- _TASK DESCRIPTION_: Write all of the entries out again exactly.

─── INPUT DATA ───

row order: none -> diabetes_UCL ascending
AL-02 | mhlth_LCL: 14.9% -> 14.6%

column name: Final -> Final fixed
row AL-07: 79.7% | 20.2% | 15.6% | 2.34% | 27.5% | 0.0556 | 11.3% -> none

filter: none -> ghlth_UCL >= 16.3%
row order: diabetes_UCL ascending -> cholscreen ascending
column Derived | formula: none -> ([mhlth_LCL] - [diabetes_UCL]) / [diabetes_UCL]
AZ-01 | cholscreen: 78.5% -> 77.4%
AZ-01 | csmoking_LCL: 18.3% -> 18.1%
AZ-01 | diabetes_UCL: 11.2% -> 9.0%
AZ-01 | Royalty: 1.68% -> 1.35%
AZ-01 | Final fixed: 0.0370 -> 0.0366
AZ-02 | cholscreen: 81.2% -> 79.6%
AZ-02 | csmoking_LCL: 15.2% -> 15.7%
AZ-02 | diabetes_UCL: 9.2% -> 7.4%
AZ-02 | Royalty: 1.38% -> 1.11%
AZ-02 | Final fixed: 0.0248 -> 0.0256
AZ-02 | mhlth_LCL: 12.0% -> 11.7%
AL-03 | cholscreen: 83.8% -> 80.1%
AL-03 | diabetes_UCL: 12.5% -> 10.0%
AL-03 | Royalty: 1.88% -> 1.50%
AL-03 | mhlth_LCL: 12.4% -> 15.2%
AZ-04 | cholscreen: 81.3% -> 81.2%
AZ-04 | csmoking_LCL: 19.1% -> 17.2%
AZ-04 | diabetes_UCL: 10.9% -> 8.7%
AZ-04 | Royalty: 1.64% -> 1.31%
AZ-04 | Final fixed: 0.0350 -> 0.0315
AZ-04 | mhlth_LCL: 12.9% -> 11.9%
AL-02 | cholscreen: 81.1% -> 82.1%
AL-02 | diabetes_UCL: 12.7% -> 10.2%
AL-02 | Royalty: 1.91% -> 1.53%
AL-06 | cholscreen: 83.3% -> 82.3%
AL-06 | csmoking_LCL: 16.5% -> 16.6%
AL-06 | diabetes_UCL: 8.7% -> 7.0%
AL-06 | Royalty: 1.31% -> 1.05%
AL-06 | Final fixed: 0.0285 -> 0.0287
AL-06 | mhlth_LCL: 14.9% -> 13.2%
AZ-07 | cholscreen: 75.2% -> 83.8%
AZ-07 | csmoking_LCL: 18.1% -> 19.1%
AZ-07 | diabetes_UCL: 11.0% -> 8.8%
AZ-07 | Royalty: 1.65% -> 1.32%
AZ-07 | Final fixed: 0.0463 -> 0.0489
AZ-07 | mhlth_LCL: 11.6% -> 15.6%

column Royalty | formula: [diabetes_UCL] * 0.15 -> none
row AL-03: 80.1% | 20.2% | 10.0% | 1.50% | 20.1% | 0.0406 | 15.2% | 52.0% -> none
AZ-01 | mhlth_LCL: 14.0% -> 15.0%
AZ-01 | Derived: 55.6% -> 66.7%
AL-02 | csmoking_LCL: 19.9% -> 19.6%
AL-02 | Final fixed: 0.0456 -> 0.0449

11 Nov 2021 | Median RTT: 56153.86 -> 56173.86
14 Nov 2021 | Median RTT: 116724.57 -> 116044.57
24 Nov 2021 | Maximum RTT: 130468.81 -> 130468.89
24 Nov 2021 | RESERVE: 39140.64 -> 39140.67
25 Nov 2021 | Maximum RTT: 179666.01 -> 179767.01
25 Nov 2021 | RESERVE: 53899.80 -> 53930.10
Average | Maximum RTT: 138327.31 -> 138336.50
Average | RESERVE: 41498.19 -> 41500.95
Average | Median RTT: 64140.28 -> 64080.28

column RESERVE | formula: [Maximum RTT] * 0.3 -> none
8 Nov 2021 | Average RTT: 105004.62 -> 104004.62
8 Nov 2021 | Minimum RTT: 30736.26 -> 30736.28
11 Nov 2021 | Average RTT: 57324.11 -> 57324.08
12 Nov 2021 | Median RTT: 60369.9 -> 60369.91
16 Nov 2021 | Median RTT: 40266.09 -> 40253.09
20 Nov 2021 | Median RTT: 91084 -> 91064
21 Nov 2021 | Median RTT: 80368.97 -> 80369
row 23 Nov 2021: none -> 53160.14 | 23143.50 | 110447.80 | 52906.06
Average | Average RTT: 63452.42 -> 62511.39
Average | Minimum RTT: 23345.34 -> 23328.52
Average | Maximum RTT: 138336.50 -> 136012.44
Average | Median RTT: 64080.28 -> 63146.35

───

- _SOLUTION TO THIS PROBLEM_:
row order: none -> diabetes_UCL ascending
AL-02 | mhlth_LCL: 14.9% -> 14.6%

column name: Final -> Final fixed
row AL-07: 79.7% | 20.2% | 15.6% | 2.34% | 27.5% | 0.0556 | 11.3% -> none

filter: none -> ghlth_UCL >= 16.3%
row order: diabetes_UCL ascending -> cholscreen ascending
column Derived | formula: none -> ([mhlth_LCL] - [diabetes_UCL]) / [diabetes_UCL]
AZ-01 | cholscreen: 78.5% -> 77.4%
AZ-01 | csmoking_LCL: 18.3% -> 18.1%
AZ-01 | diabetes_UCL: 11.2% -> 9.0%
AZ-01 | Royalty: 1.68% -> 1.35%
AZ-01 | Final fixed: 0.0370 -> 0.0366
AZ-02 | cholscreen: 81.2% -> 79.6%
AZ-02 | csmoking_LCL: 15.2% -> 15.7%
AZ-02 | diabetes_UCL: 9.2% -> 7.4%
AZ-02 | Royalty: 1.38% -> 1.11%
AZ-02 | Final fixed: 0.0248 -> 0.0256
AZ-02 | mhlth_LCL: 12.0% -> 11.7%
AL-03 | cholscreen: 83.8% -> 80.1%
AL-03 | diabetes_UCL: 12.5% -> 10.0%
AL-03 | Royalty: 1.88% -> 1.50%
AL-03 | mhlth_LCL: 12.4% -> 15.2%
AZ-04 | cholscreen: 81.3% -> 81.2%
AZ-04 | csmoking_LCL: 19.1% -> 17.2%
AZ-04 | diabetes_UCL: 10.9% -> 8.7%
AZ-04 | Royalty: 1.64% -> 1.31%
AZ-04 | Final fixed: 0.0350 -> 0.0315
AZ-04 | mhlth_LCL: 12.9% -> 11.9%
AL-02 | cholscreen: 81.1% -> 82.1%
AL-02 | diabetes_UCL: 12.7% -> 10.2%
AL-02 | Royalty: 1.91% -> 1.53%
AL-06 | cholscreen: 83.3% -> 82.3%
AL-06 | csmoking_LCL: 16.5% -> 16.6%
AL-06 | diabetes_UCL: 8.7% -> 7.0%
AL-06 | Royalty: 1.31% -> 1.05%
AL-06 | Final fixed: 0.0285 -> 0.0287
AL-06 | mhlth_LCL: 14.9% -> 13.2%
AZ-07 | cholscreen: 75.2% -> 83.8%
AZ-07 | csmoking_LCL: 18.1% -> 19.1%
AZ-07 | diabetes_UCL: 11.0% -> 8.8%
AZ-07 | Royalty: 1.65% -> 1.32%
AZ-07 | Final fixed: 0.0463 -> 0.0489
AZ-07 | mhlth_LCL: 11.6% -> 15.6%

column Royalty | formula: [diabetes_UCL] * 0.15 -> none
row AL-03: 80.1% | 20.2% | 10.0% | 1.50% | 20.1% | 0.0406 | 15.2% | 52.0% -> none
AZ-01 | mhlth_LCL: 14.0% -> 15.0%
AZ-01 | Derived: 55.6% -> 66.7%
AL-02 | csmoking_LCL: 19.9% -> 19.6%
AL-02 | Final fixed: 0.0456 -> 0.0449

11 Nov 2021 | Median RTT: 56153.86 -> 56173.86
14 Nov 2021 | Median RTT: 116724.57 -> 116044.57
24 Nov 2021 | Maximum RTT: 130468.81 -> 130468.89
24 Nov 2021 | RESERVE: 39140.64 -> 39140.67
25 Nov 2021 | Maximum RTT: 179666.01 -> 179767.01
25 Nov 2021 | RESERVE: 53899.80 -> 53930.10
Average | Maximum RTT: 138327.31 -> 138336.50
Average | RESERVE: 41498.19 -> 41500.95
Average | Median RTT: 64140.28 -> 64080.28

column RESERVE | formula: [Maximum RTT] * 0.3 -> none
8 Nov 2021 | Average RTT: 105004.62 -> 104004.62
8 Nov 2021 | Minimum RTT: 30736.26 -> 30736.28
11 Nov 2021 | Average RTT: 57324.11 -> 57324.08
12 Nov 2021 | Median RTT: 60369.9 -> 60369.91
16 Nov 2021 | Median RTT: 40266.09 -> 40253.09
20 Nov 2021 | Median RTT: 91084 -> 91064
21 Nov 2021 | Median RTT: 80368.97 -> 80369
row 23 Nov 2021: none -> 53160.14 | 23143.50 | 110447.80 | 52906.06
Average | Average RTT: 63452.42 -> 62511.39
Average | Minimum RTT: 23345.34 -> 23328.52
Average | Maximum RTT: 138336.50 -> 136012.44
Average | Median RTT: 64080.28 -> 63146.35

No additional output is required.